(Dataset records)

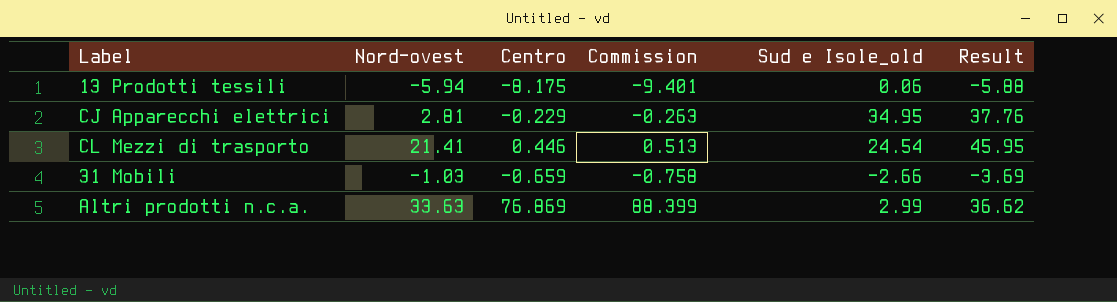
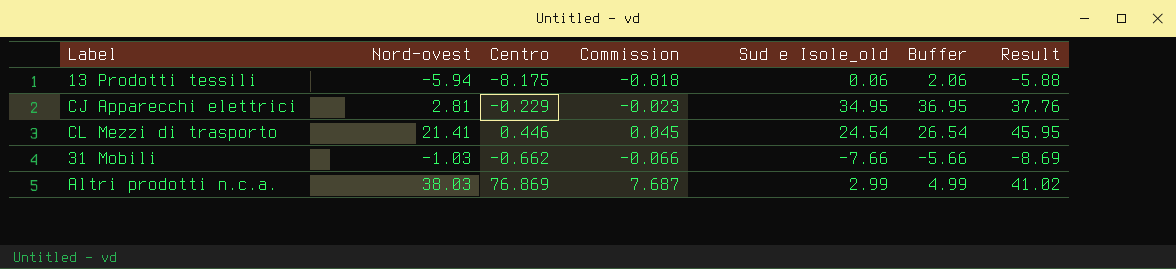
column Commission | formula: [Centro] * 1.15 -> [Centro] * 0.1
column Buffer | formula: none -> [Sud e Isole_old] + 2
31 Mobili | Centro: -0.659 -> -0.662
31 Mobili | Sud e Isole_old: -2.66 -> -7.66
31 Mobili | Result: -3.69 -> -8.69
Altri prodotti n.c.a. | Nord-ovest: 33.63 -> 38.03
Altri prodotti n.c.a. | Result: 36.62 -> 41.02

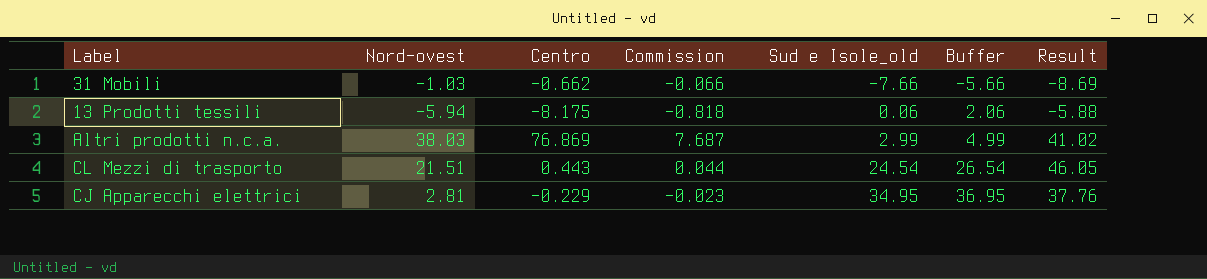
row order: none -> Sud e Isole_old ascending
CL Mezzi di trasporto | Nord-ovest: 21.41 -> 21.51
CL Mezzi di trasporto | Centro: 0.446 -> 0.443
CL Mezzi di trasporto | Commission: 0.045 -> 0.044
CL Mezzi di trasporto | Result: 45.95 -> 46.05

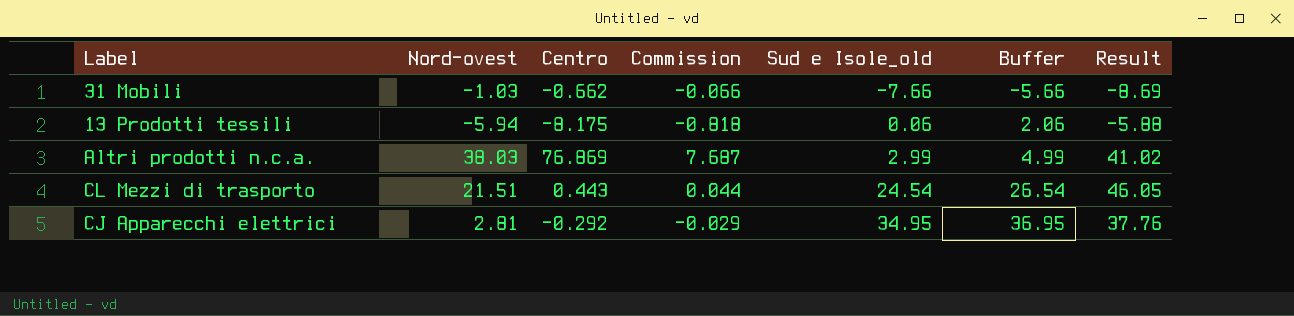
CJ Apparecchi elettrici | Centro: -0.229 -> -0.292
CJ Apparecchi elettrici | Commission: -0.023 -> -0.029

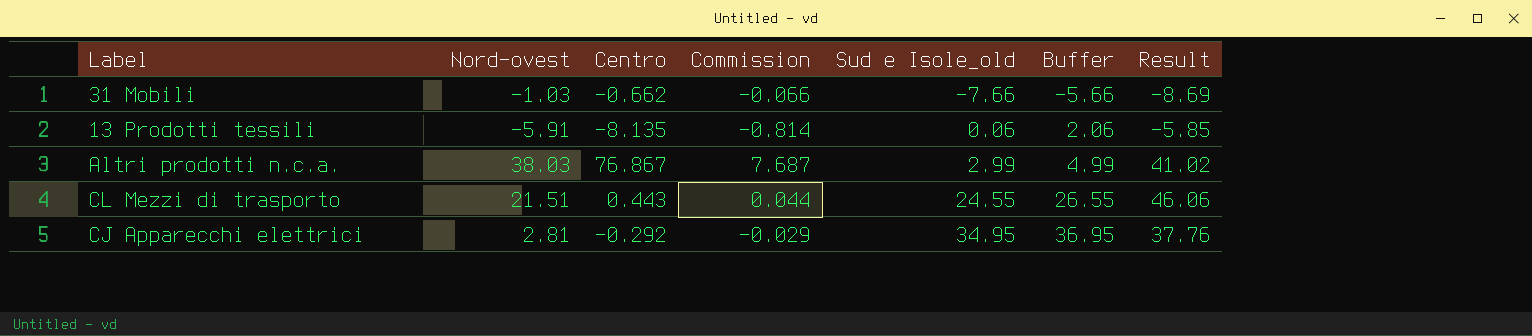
13 Prodotti tessili | Nord-ovest: -5.94 -> -5.91
13 Prodotti tessili | Centro: -8.175 -> -8.135
13 Prodotti tessili | Commission: -0.818 -> -0.814
13 Prodotti tessili | Result: -5.88 -> -5.85
Altri prodotti n.c.a. | Centro: 76.869 -> 76.867
CL Mezzi di trasporto | Sud e Isole_old: 24.54 -> 24.55
CL Mezzi di trasporto | Buffer: 26.54 -> 26.55
CL Mezzi di trasporto | Result: 46.05 -> 46.06

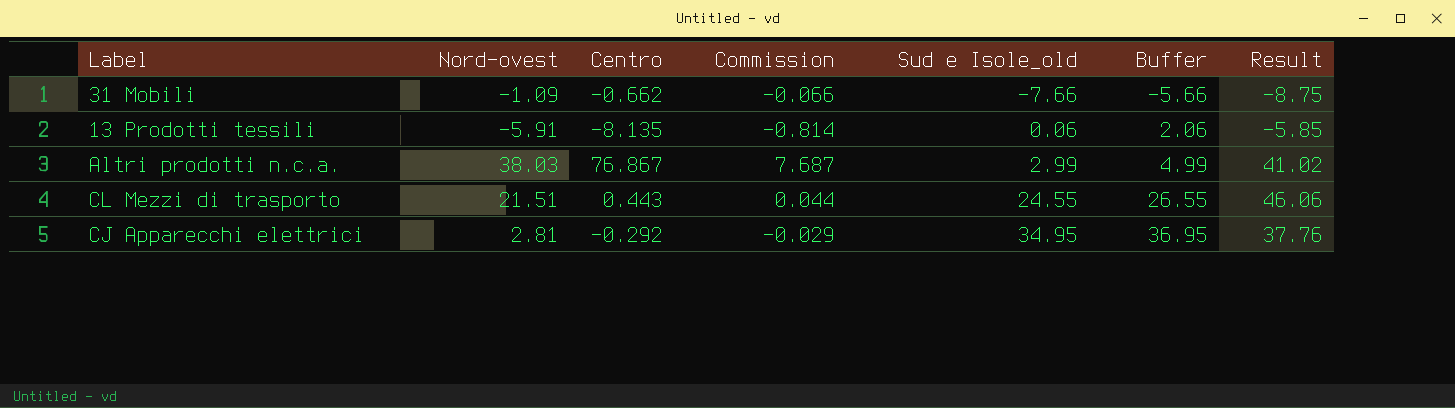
31 Mobili | Nord-ovest: -1.03 -> -1.09
31 Mobili | Result: -8.69 -> -8.75

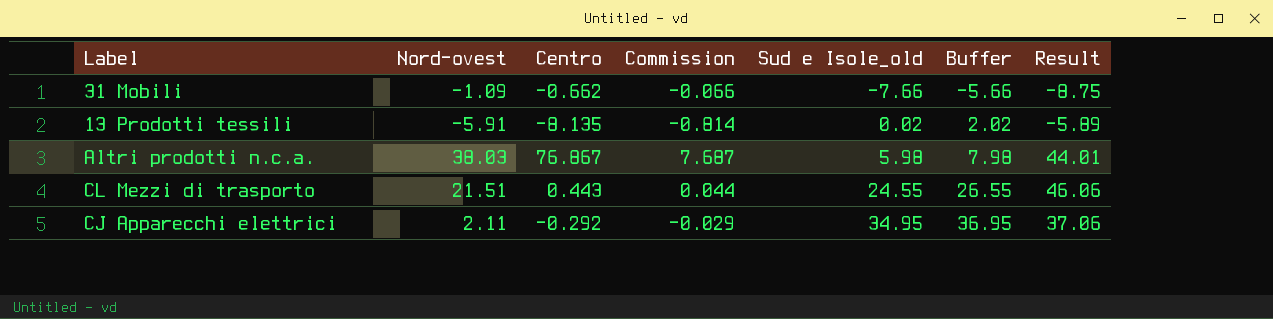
13 Prodotti tessili | Sud e Isole_old: 0.06 -> 0.02
13 Prodotti tessili | Buffer: 2.06 -> 2.02
13 Prodotti tessili | Result: -5.85 -> -5.89
Altri prodotti n.c.a. | Sud e Isole_old: 2.99 -> 5.98
Altri prodotti n.c.a. | Buffer: 4.99 -> 7.98
Altri prodotti n.c.a. | Result: 41.02 -> 44.01
CJ Apparecchi elettrici | Nord-ovest: 2.81 -> 2.11
CJ Apparecchi elettrici | Result: 37.76 -> 37.06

**Problem statement:** If the string "Result" is in a line of the entries, pick that line out.

**Task answer:**
31 Mobili | Result: -3.69 -> -8.69
Altri prodotti n.c.a. | Result: 36.62 -> 41.02
CL Mezzi di trasporto | Result: 45.95 -> 46.05
13 Prodotti tessili | Result: -5.88 -> -5.85
CL Mezzi di trasporto | Result: 46.05 -> 46.06
31 Mobili | Result: -8.69 -> -8.75
13 Prodotti tessili | Result: -5.85 -> -5.89
Altri prodotti n.c.a. | Result: 41.02 -> 44.01
CJ Apparecchi elettrici | Result: 37.76 -> 37.06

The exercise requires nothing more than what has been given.